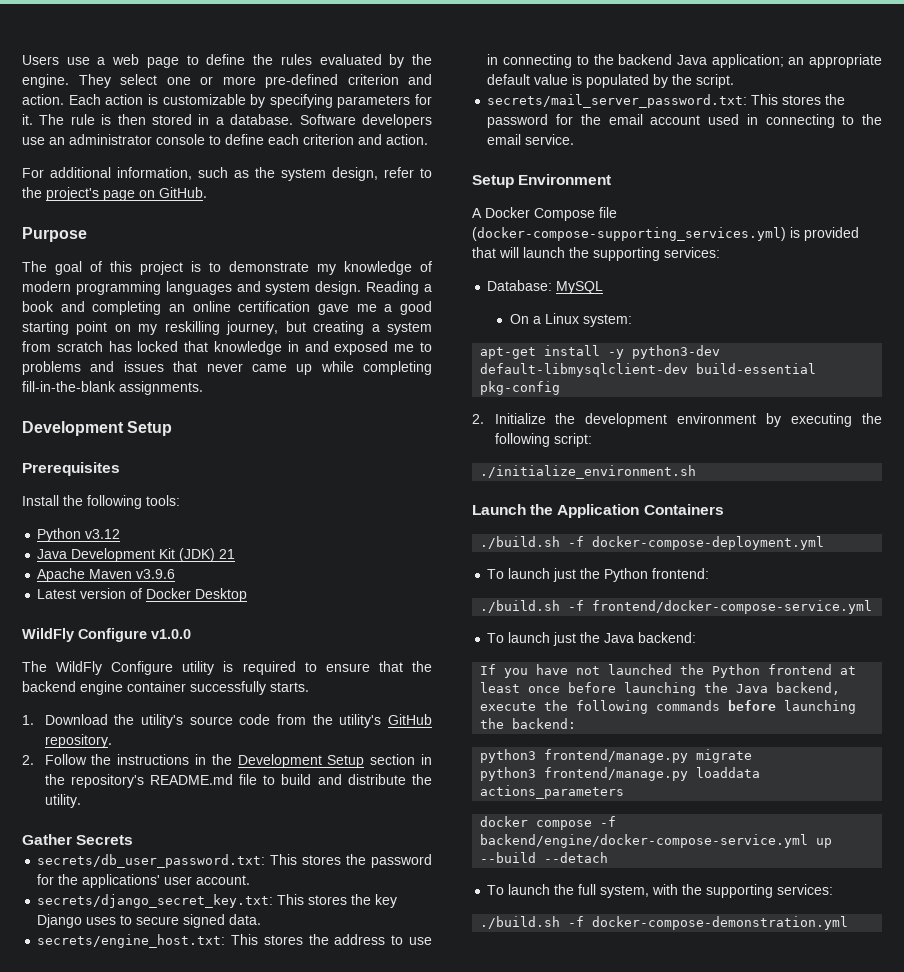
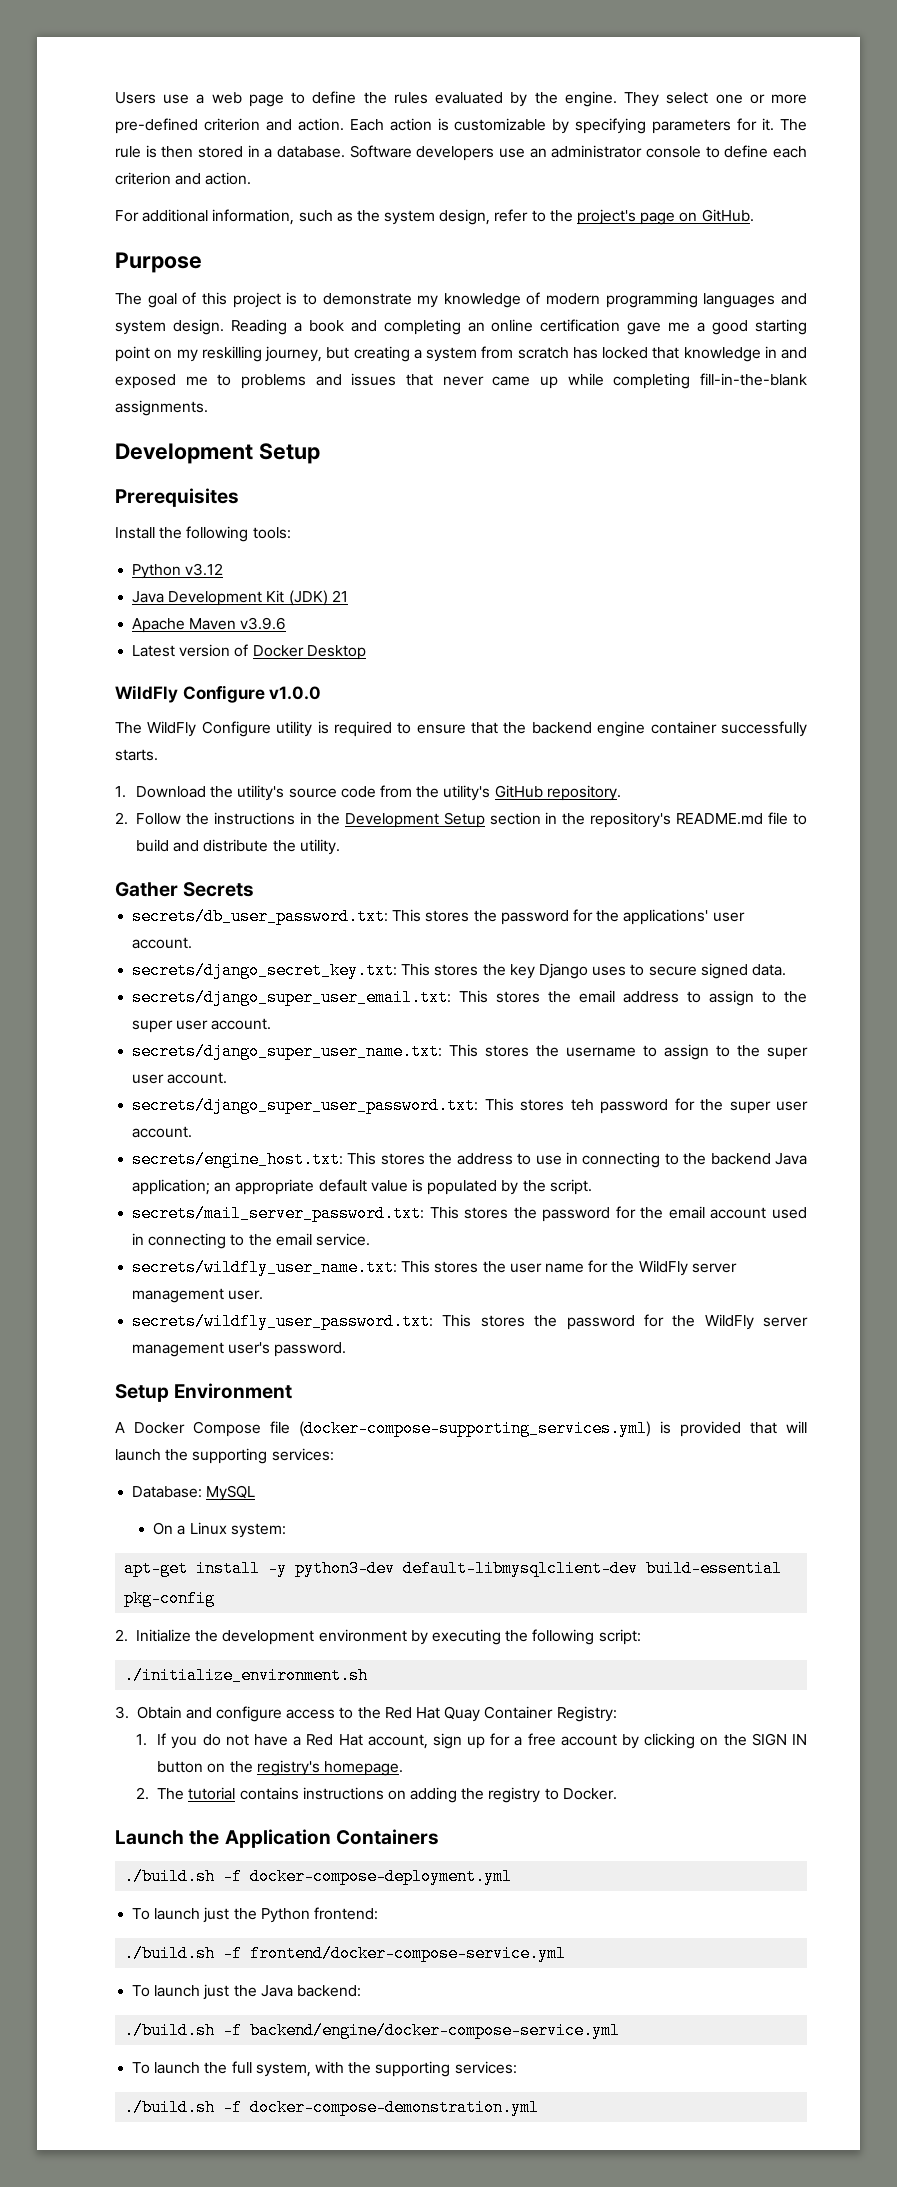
+ secrets/django_super_user_email.txt: This stores the email address to assign to the super user account.
+ secrets/django_super_user_name.txt: This stores the username to assign to the super user account.
+ secrets/django_super_user_password.txt: This stores teh password for the super user account.
+ secrets/wildfly_user_name.txt: This stores the user name for the WildFly server management user.
+ secrets/wildfly_user_password.txt: This stores the password for the WildFly server management user's password.
+ 3. Obtain and configure access to the Red Hat Quay Container Registry:
+ 1. If you do not have a Red Hat account, sign up for a free account by clicking on the SIGN IN button on the registry's homepage.
+ 2. The tutorial contains instructions on adding the registry to Docker.
- If you have not launched the Python frontend at least once before launching the Java backend, execute the following commands before launching the backend:
- python3 frontend/manage.py migrate
- python3 frontend/manage.py loaddata actions_parameters
- docker compose -f backend/engine/docker-compose-service.yml up --build --detach
+ ./build.sh -f backend/engine/docker-compose-service.yml

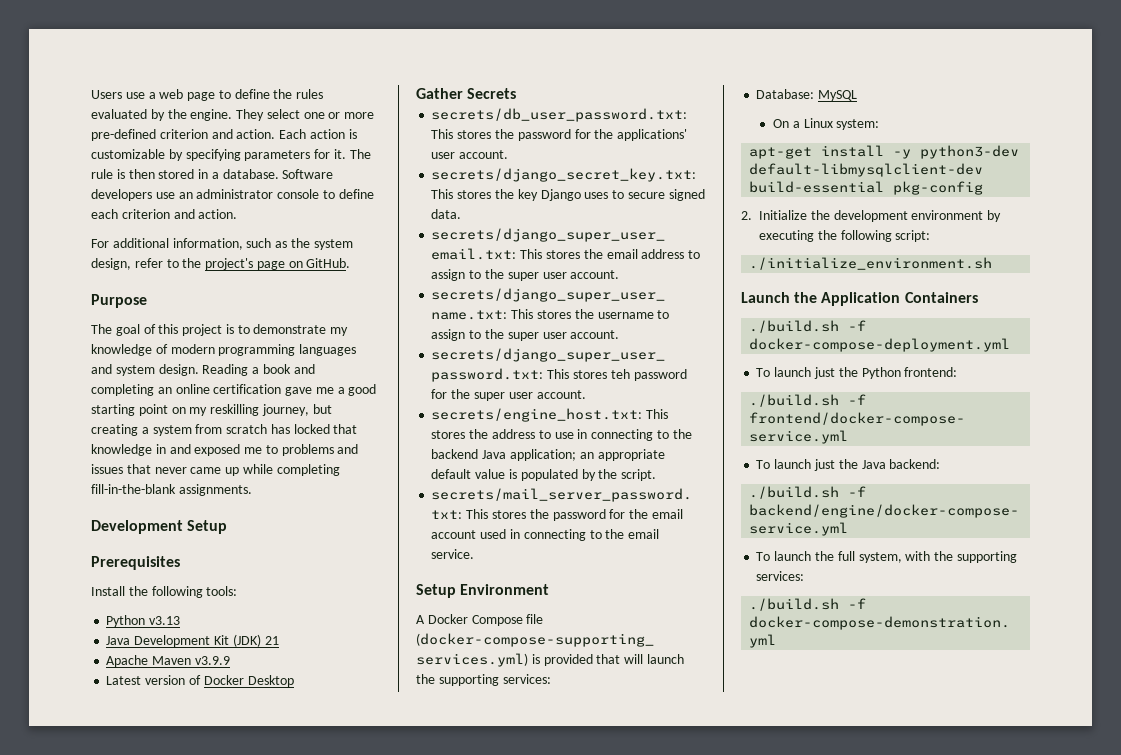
- Python v3.12
+ Python v3.13
- Apache Maven v3.9.6
+ Apache Maven v3.9.9
- WildFly Configure v1.0.0
- The WildFly Configure utility is required to ensure that the backend engine container successfully starts.
- 1. Download the utility's source code from the utility's GitHub repository.
- 2. Follow the instructions in the Development Setup section in the repository's README.md file to build and distribute the utility.
- secrets/wildfly_user_name.txt: This stores the user name for the WildFly server management user.
- secrets/wildfly_user_password.txt: This stores the password for the WildFly server management user's password.
- 3. Obtain and configure access to the Red Hat Quay Container Registry:
- 1. If you do not have a Red Hat account, sign up for a free account by clicking on the SIGN IN button on the registry's homepage.
- 2. The tutorial contains instructions on adding the registry to Docker.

*-*-*

ASSIGNMENT :: Referring to the material above, set down exactly the lines between the line with "- 1. Download" and the line with "- secrets/wildfly_user_name.txt: This", inclusive, and no other lines.

RESULT OF THE EXERCISE ::
- 1. Download the utility's source code from the utility's GitHub repository.
- 2. Follow the instructions in the Development Setup section in the repository's README.md file to build and distribute the utility.
- secrets/wildfly_user_name.txt: This stores the user name for the WildFly server management user.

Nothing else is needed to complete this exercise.